Candy Girl: A Year in the Life of an Unlikely Stripper by Diablo Cody

Some books are meant to be kept in sacred spaces. Some books are so amazing, so wonderful, so full of personal meaning, that they can’t even be kept on an ordinary bookshelf with the others, and need to occupy their own, special place. Some books deserve such honors.

And some books deserve to be kept in the bathroom. Which is exactly where the copy of Candy Girl resided in my apartment when I read it. (I can’t claim responsibility for this placement – the book actually belonged to my roommate, but as far as I’m concerned any book kept next to the toilet is pretty much communal, so I helped myself.)

Don’t get me wrong: the fact that Diablo Cody’s memoir (I use the word only because that is how it’s described on the front cover) is perfect bathroom reading isn’t necessarily a criticism. Candy Girl is, in fact, probably the most perfect example of a bathroom book I’ve ever come across. You can read little bits at a time without having to bother following a continous plot, and if you just skip to all the dirty parts (where Cody is actually stripping or working at a peep show), you never miss anything important. She had a boyfriend at the time the book was written, and he and his young daughter pop into the story every now and then, but frankly any part of the story that didn’t involve stripping and/or frequent uses of the word “pussy” just bored me.

So, to sum up: the book describes a year in which Diablo Cody decides to try being a stripper.
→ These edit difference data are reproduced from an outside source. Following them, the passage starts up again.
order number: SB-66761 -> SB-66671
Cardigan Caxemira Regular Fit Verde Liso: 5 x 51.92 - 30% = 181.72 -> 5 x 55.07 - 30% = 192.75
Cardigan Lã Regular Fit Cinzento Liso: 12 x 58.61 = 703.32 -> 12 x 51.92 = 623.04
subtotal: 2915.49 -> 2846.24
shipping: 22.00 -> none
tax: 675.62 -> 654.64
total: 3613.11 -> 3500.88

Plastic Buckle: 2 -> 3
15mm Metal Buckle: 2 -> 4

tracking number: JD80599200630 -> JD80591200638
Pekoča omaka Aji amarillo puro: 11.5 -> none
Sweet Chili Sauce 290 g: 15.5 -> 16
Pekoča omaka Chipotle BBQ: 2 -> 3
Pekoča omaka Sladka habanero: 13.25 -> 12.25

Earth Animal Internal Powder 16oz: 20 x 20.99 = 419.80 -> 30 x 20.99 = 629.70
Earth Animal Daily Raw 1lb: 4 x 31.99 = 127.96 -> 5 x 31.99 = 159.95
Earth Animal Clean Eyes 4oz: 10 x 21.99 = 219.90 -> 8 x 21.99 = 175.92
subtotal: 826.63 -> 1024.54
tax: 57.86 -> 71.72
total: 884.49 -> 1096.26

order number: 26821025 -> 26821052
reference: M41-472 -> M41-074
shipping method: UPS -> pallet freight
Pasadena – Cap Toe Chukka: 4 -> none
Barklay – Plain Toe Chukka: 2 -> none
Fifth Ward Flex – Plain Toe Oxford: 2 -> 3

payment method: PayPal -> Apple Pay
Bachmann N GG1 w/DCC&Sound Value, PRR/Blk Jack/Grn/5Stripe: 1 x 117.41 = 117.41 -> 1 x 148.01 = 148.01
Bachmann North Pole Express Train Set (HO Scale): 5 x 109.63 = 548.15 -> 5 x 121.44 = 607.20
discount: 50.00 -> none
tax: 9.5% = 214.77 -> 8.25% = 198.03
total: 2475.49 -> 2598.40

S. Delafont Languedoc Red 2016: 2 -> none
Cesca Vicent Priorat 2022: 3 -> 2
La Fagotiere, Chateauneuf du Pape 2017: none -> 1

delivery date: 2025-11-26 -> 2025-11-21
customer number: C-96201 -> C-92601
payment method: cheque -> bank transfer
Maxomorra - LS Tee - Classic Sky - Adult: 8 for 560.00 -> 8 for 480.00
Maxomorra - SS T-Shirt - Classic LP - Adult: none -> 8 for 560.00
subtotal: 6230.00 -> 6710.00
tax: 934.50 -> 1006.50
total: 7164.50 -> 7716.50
She spends several pages trying to rationalize this decision, but it can really be summed up in one sentence: “for shits and giggles, and so I can get a quasi-memoir out of it.” (my words) Over the course of the story, she works at three different strip joints, a peep show, and also has a brief stint as a phone-sex worker that’s so brief I don’t know why she bothered mentioning it at all. In between there’s some stuff about Cody’s boring day job and her home life, but as I said, these parts can be easily skipped. As for the writing itself, I’ll just say that it’s very easy to believe this woman wrote Juno. Which is by no means a critique, but it does make it a bit jarring when Cody manages to produce writing that is actually well-done, maybe even meaningful. One of the most heart-wrenching scenes happens when she’s working at a peep show, and a client asks her to hit him and insult him while he masturbates. She obliges, saying things like “Mommy loves you” right before punching him in the stomach while he cries and jacks off. Cody ends the section by saying, “It sounds funnier than it was.” No, actually that doesn’t sound funny at all, Ms. Cody, and the fact that you think it does demonstrates everything that’s wrong with the tone of this book.  (Another misguided gem: the line “I was never molested as a child, probably because I wasn’t very attractive.” facedesk.) Luckily, these bits of attempted deep meaning don’t happen often,  and we quickly resume our regularly scheduled program of pop culture references and exclamations of “shazbot!”